A Kiribati boy who came to Taiwan for surgery to reconstruct his missing ears will soon return home after nearly nine months of successful treatment at Taipei's Mackay Memorial Hospital.
A farewell party was held yesterday at the hospital for nine-year-old Teuea Kautabea before his departure next Sunday.
Both of the boy's ears were bitten off by wild dogs in November 2007 as he tried to protect his own pet dog from the attack.
After the Kiribati embassy approached Mackay Memorial Hospital about medical assistance for the boy, arrangements were made for him to arrive in Taiwan on Jan. 10 for autologous reconstruction procedures.
Tung Kuang-yi (董光義), the head of the hospital's department of plastic surgery, said the procedures involved harvesting rib cartilage from the boy and shaping the tissues into a framework for the new ears, which were then transplanted temporarily into his arms and allowed to grow.

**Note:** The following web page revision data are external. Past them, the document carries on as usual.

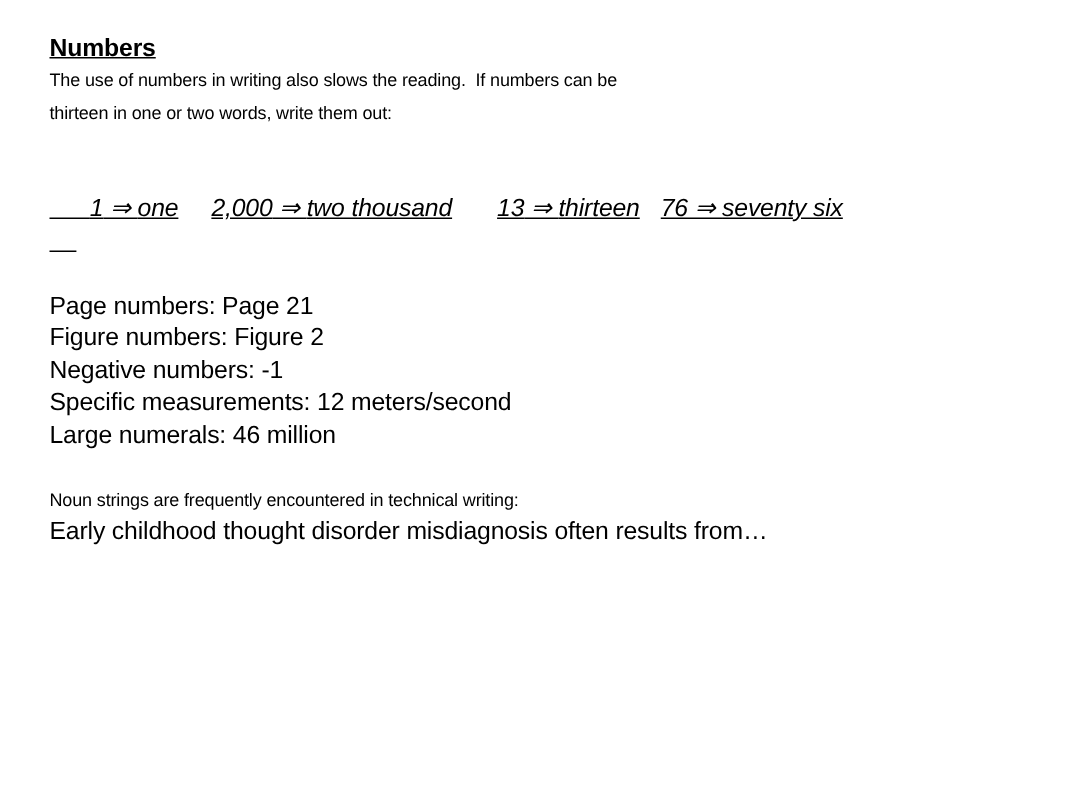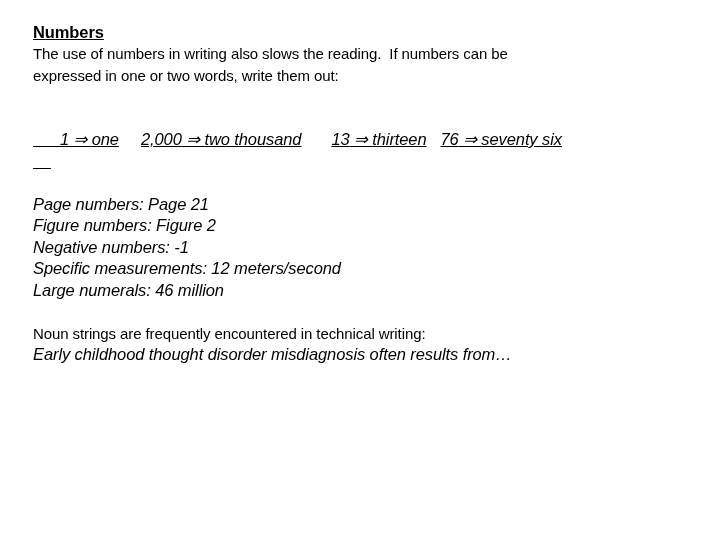"The use of numbers in" .body-line { font-size: 15px -> 12px }
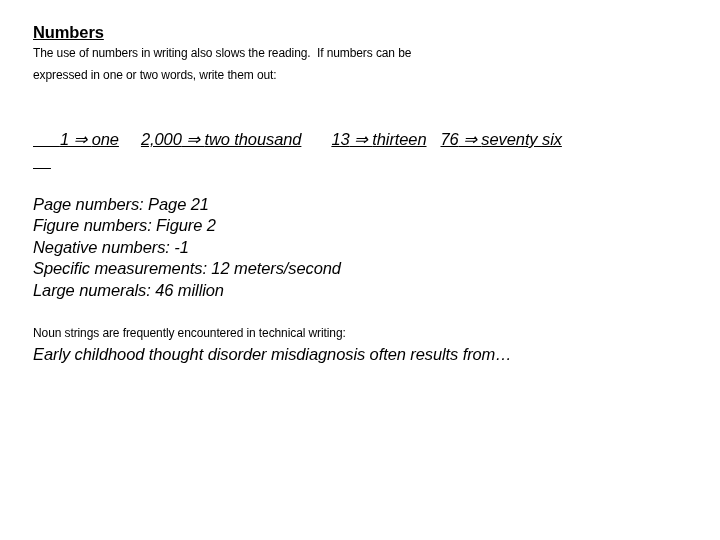"expressed in one or two" div.body-line { text: expressed -> thirteen }
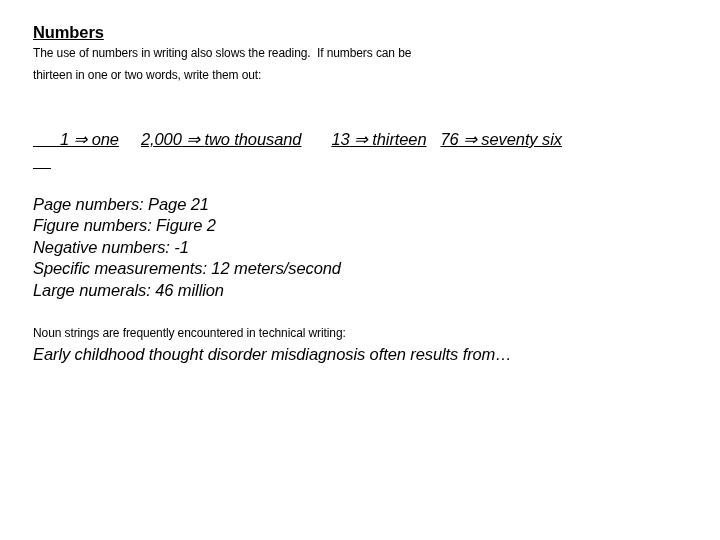"Page numbers: Page 21" .italic-line { font-style: italic -> none }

The tissues were later removed from the patient's arms and transplanted onto his head, Tung said.
Two months later, another procedure was performed to give Kautabea's new ears a more authentic shape, Tung said.
Shih Shou-chuan, the hospital's deputy superintendent, said Kautabea will not have to undergo any other ear surgery or treatment because the new ears are permanent appendages.
However, the hospital will continue to monitor his condition after he returns to Kiribati, Shih said.
During his stay in Taiwan, Kautabea was given accommodation and language lessons by the Ronald McDonald House Charities, the hospital said.
The boy can now speak simple Mandarin Chinese, with the first Mandarin words he learned being hao tong (it hurts), the hospital said.
Minister of Foreign Affairs Timothy Yang (楊進添), who also attended yesterday's party, said Kautabea's case showed that Taiwan's devotion to medical diplomacy would eventually spread the compassion and enthusiasm of Taiwanese to every corner of the world.